Tuesday, January 10, 2006

Momentum in California

San Quentin, California State PrisonThere may be some momentum building in California for a couple of good progressive initiatives. Most recently, a proposal for a two-year moratorium on California's death penalty won approval from a panel of Assembly members:
The moratorium bill — AB 1121 by Assemblyman Paul Koretz (D-West Hollywood) — would halt executions until the end of 2007, when the bipartisan California Commission on the Fair Administration of Justice is scheduled to report its findings and make recommendations to the Legislature.

Formed by the state Senate last year, the 15-member commission includes representatives from law enforcement, victims rights groups and the criminal defense bar.

...California's death row holds 646 convicts, including more than 20 who are in the final stages of their appeals before an execution can occur.

Barring a last-minute legal reprieve, or clemency from Schwarzenegger, Clarence Ray Allen next week will become the 13th person killed at San Quentin since capital punishment resumed in California in 1992.

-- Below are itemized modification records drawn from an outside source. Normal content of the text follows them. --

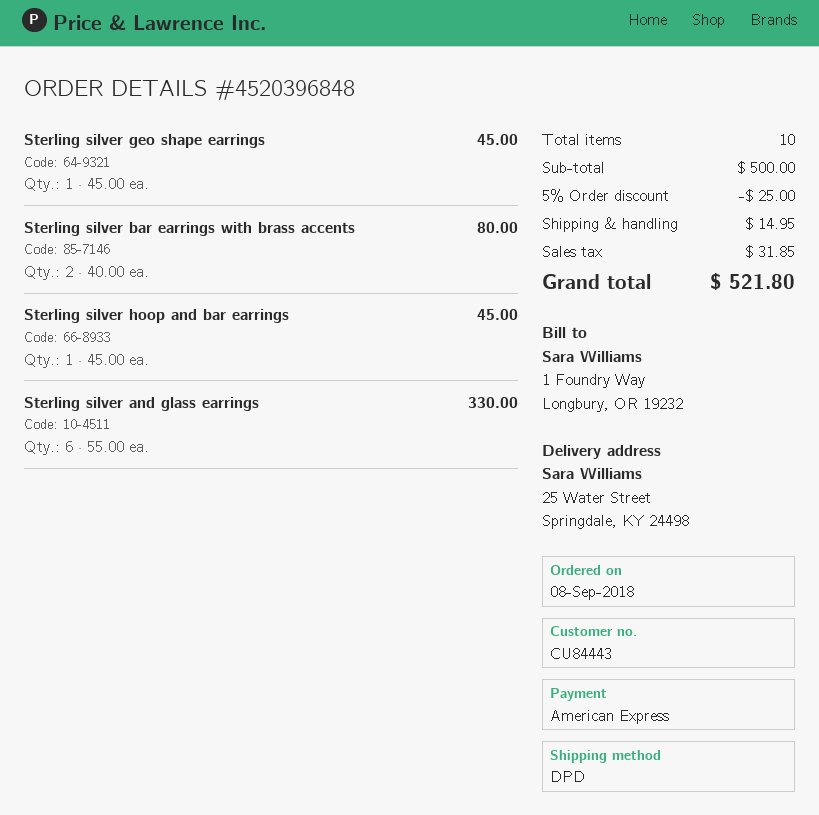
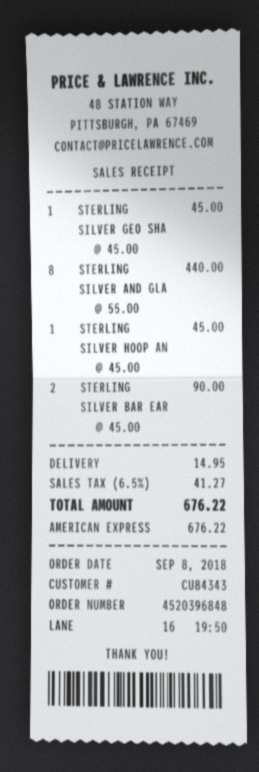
customer number: CU84443 -> CU84343
Sterling silver bar earrings with brass accents: 2 x 40.00 = 80.00 -> 2 x 45.00 = 90.00
Sterling silver and glass earrings: 6 x 55.00 = 330.00 -> 8 x 55.00 = 440.00
discount: 5% = 25.00 -> none
tax: 31.85 -> 41.27
total: 521.80 -> 676.22

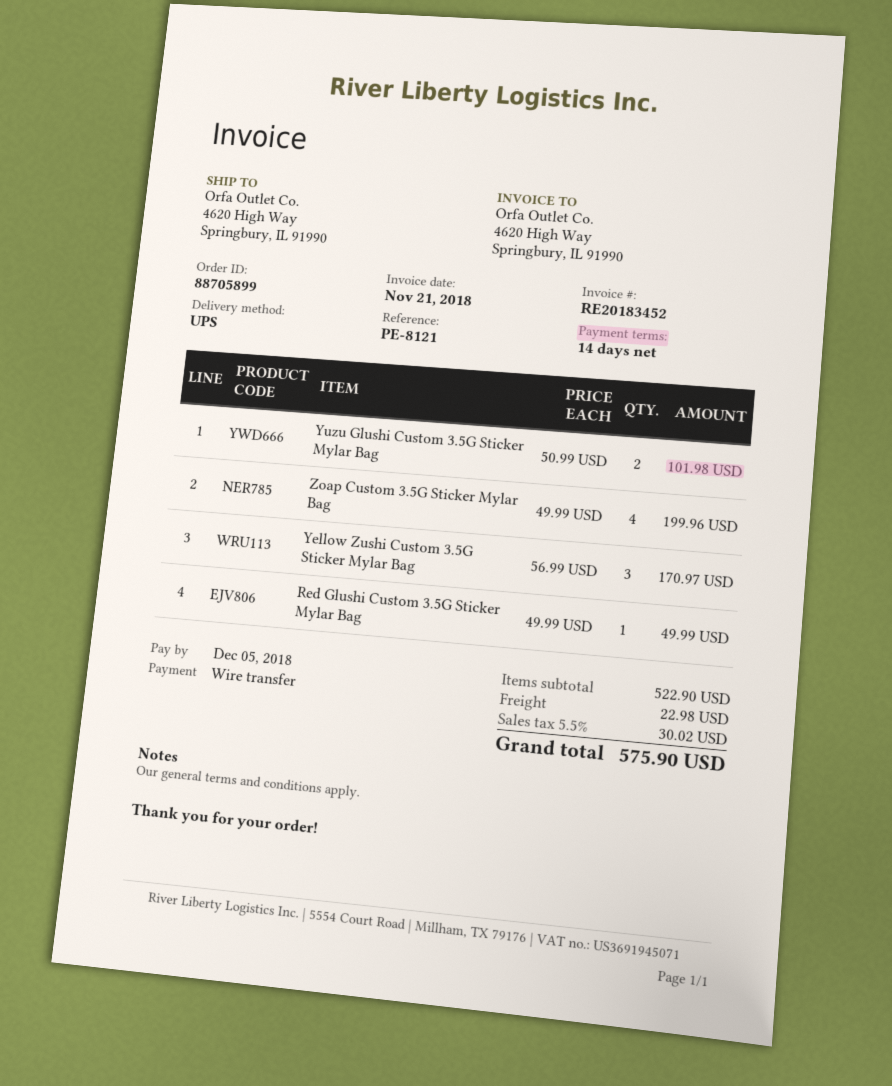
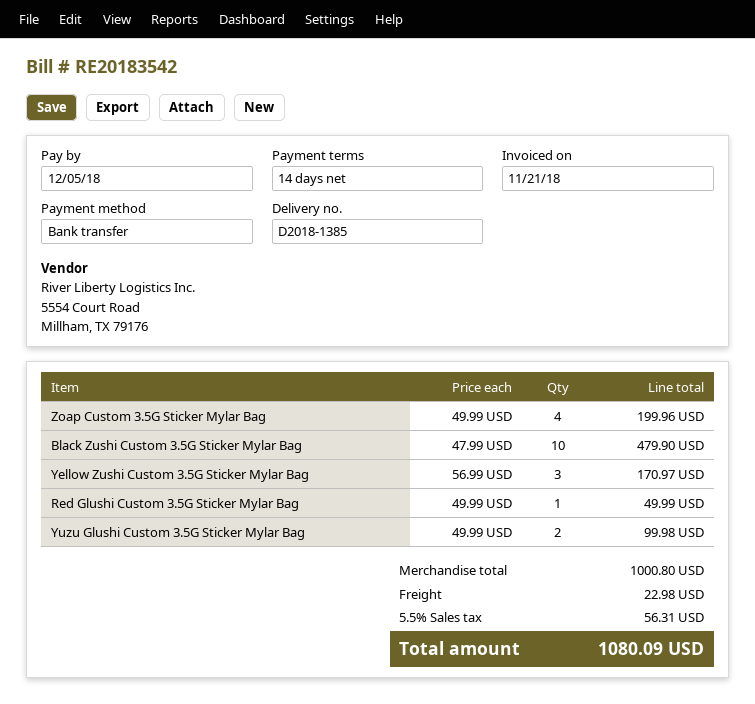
invoice number: RE20183452 -> RE20183542
Yuzu Glushi Custom 3.5G Sticker Mylar Bag: 2 x 50.99 = 101.98 -> 2 x 49.99 = 99.98
Black Zushi Custom 3.5G Sticker Mylar Bag: none -> 10 x 47.99 = 479.90
subtotal: 522.90 -> 1000.80
tax: 5.5% = 30.02 -> 5.5% = 56.31
total: 575.90 -> 1080.09

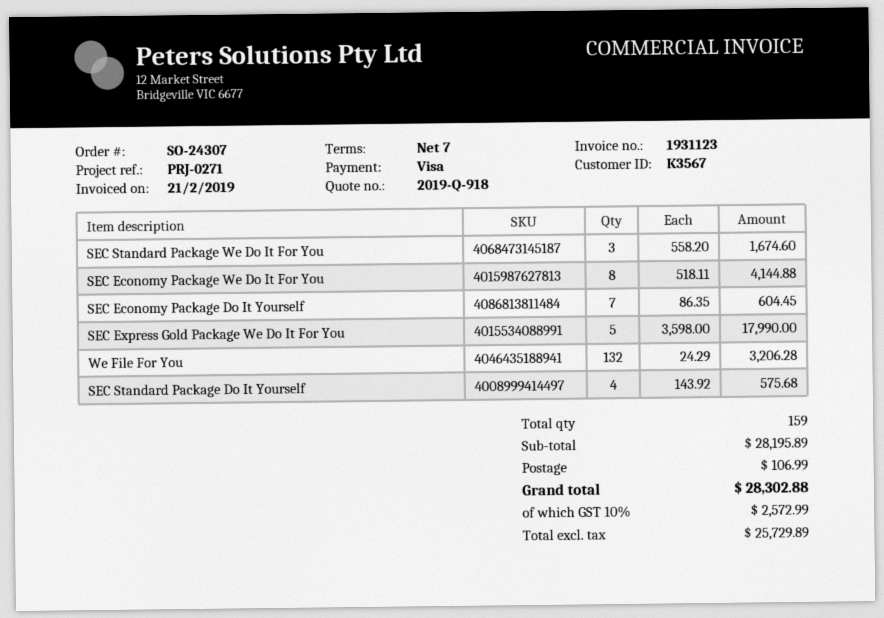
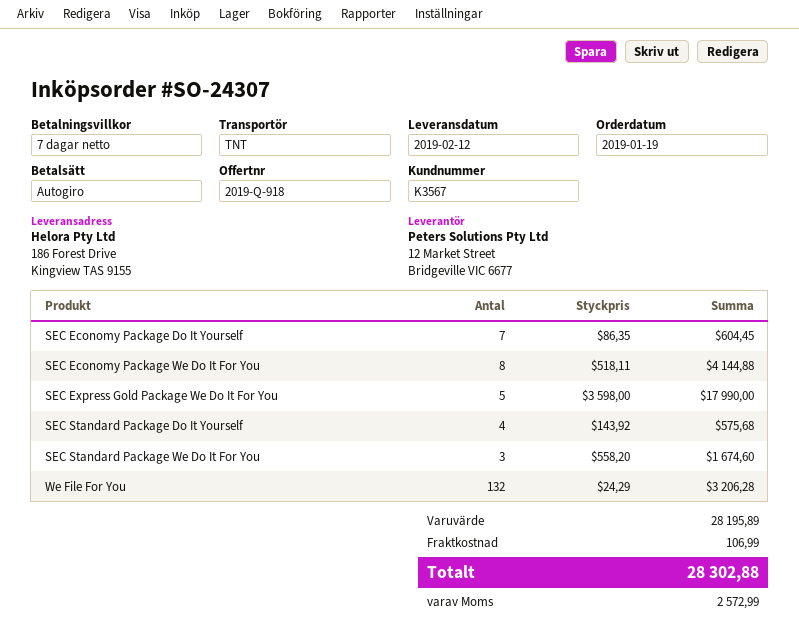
payment method: Visa -> direct debit

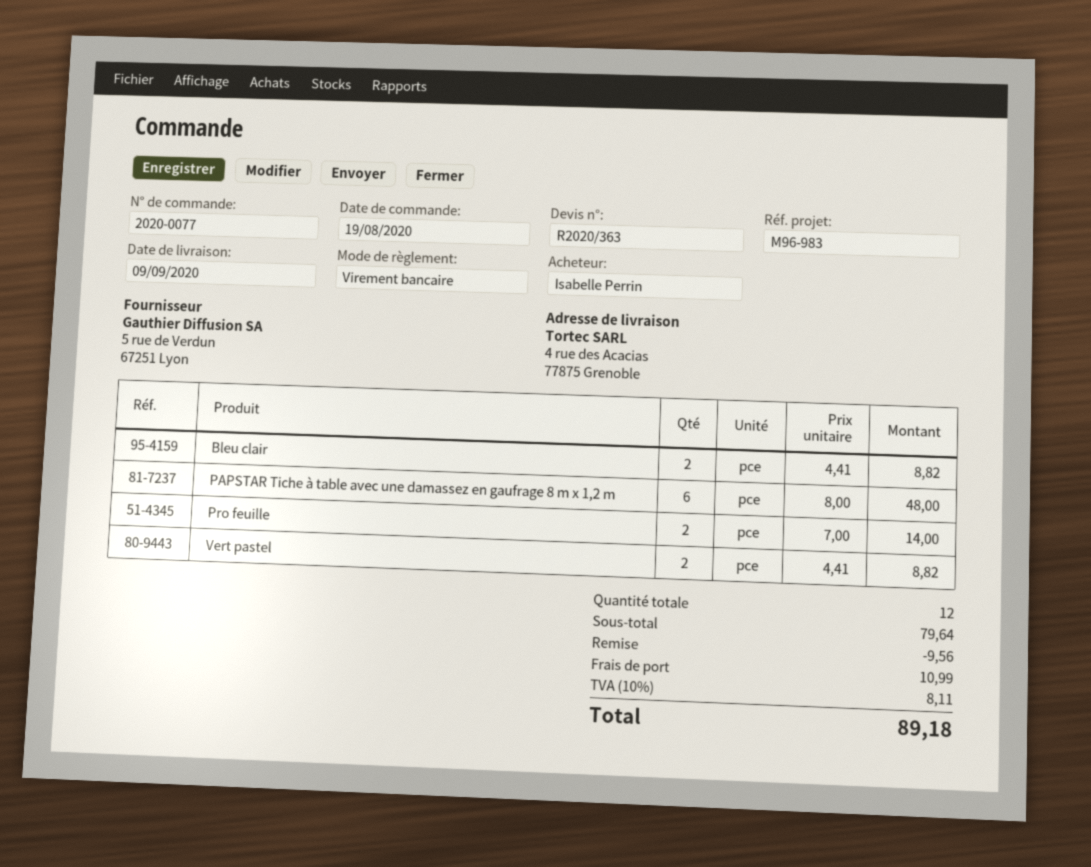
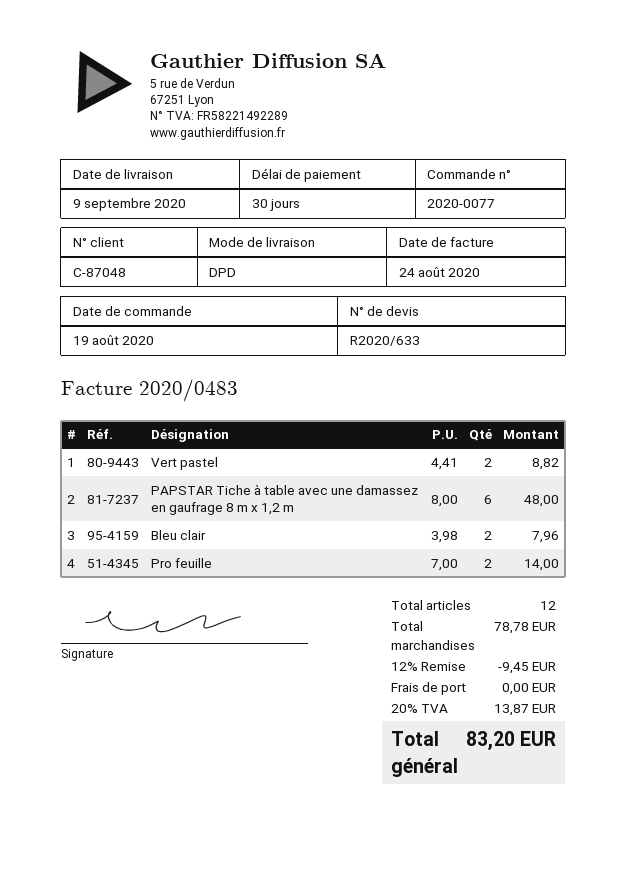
quote number: R2020/363 -> R2020/633
Bleu clair: 2 x 4.41 = 8.82 -> 2 x 3.98 = 7.96
subtotal: 79.64 -> 78.78
discount: 9.56 -> 9.45
shipping: 10.99 -> 0.00
tax: 10% = 8.11 -> 20% = 13.87
total: 89.18 -> 83.20

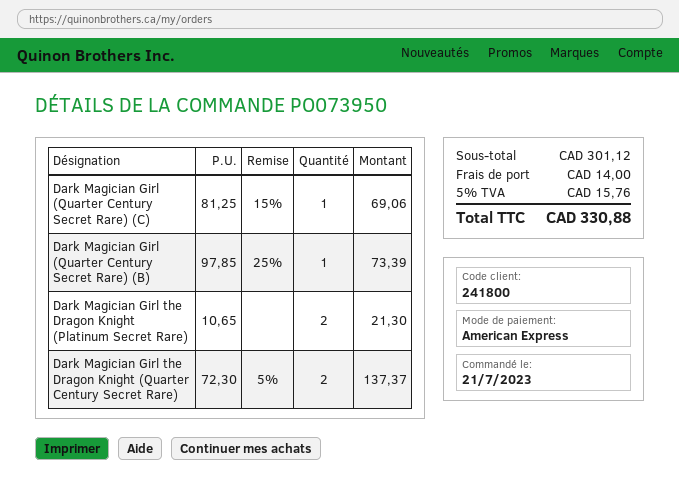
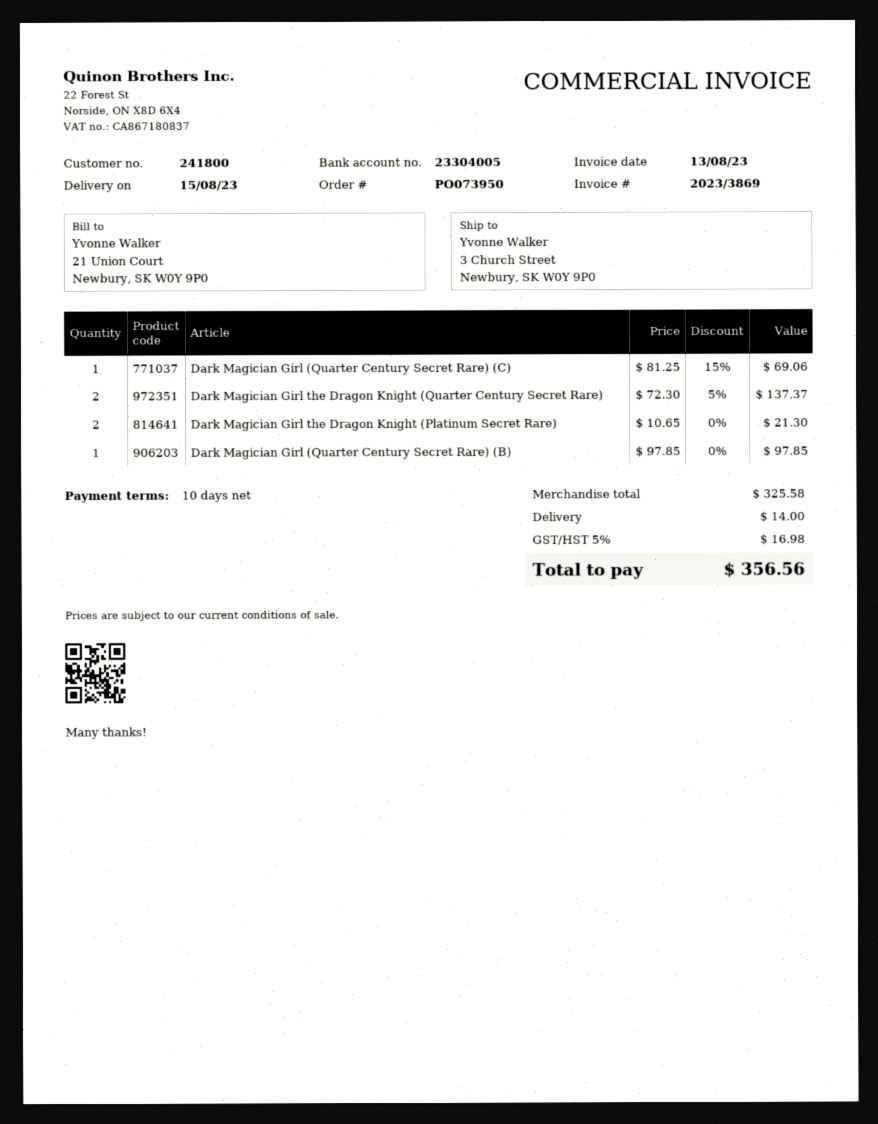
Dark Magician Girl (Quarter Century Secret Rare) (B): 1 x 97.85 - 25% = 73.39 -> 1 x 97.85 = 97.85
subtotal: 301.12 -> 325.58
tax: 5% = 15.76 -> 5% = 16.98
total: 330.88 -> 356.56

Allen, 75, was sentenced to death for masterminding a triple murder while behind bars.
Although it faces opposition from most Republicans and probably the Governor, the idea of a moratorium is endorsed by some former supporters of the death penalty:
A group of current and former prosecutors — including the author of the state's 1978 death penalty initiative and Ira Reiner, whose office sent dozens of
people to death row when he was Los Angeles County's district attorney — endorsed a moratorium Monday on executions in California.

...In New Jersey on Monday, lawmakers approved a suspension of executions, becoming the first state legislature in the country to do so since the death penalty was reinstated by the U.S. Supreme Court in 1976.


Another issue that is gaining momentum in Sacramento is a minimum wage hike. The Governor is proposing a $1 increase, so at least that much is almost guaranteed, especially since business interests are relaxing their opposition to the idea. But Democrats will likely push for more, and the Green Party is working with labor groups to get an initiative on the ballot to raise the minimum wage and include an annual cost of living ajustment.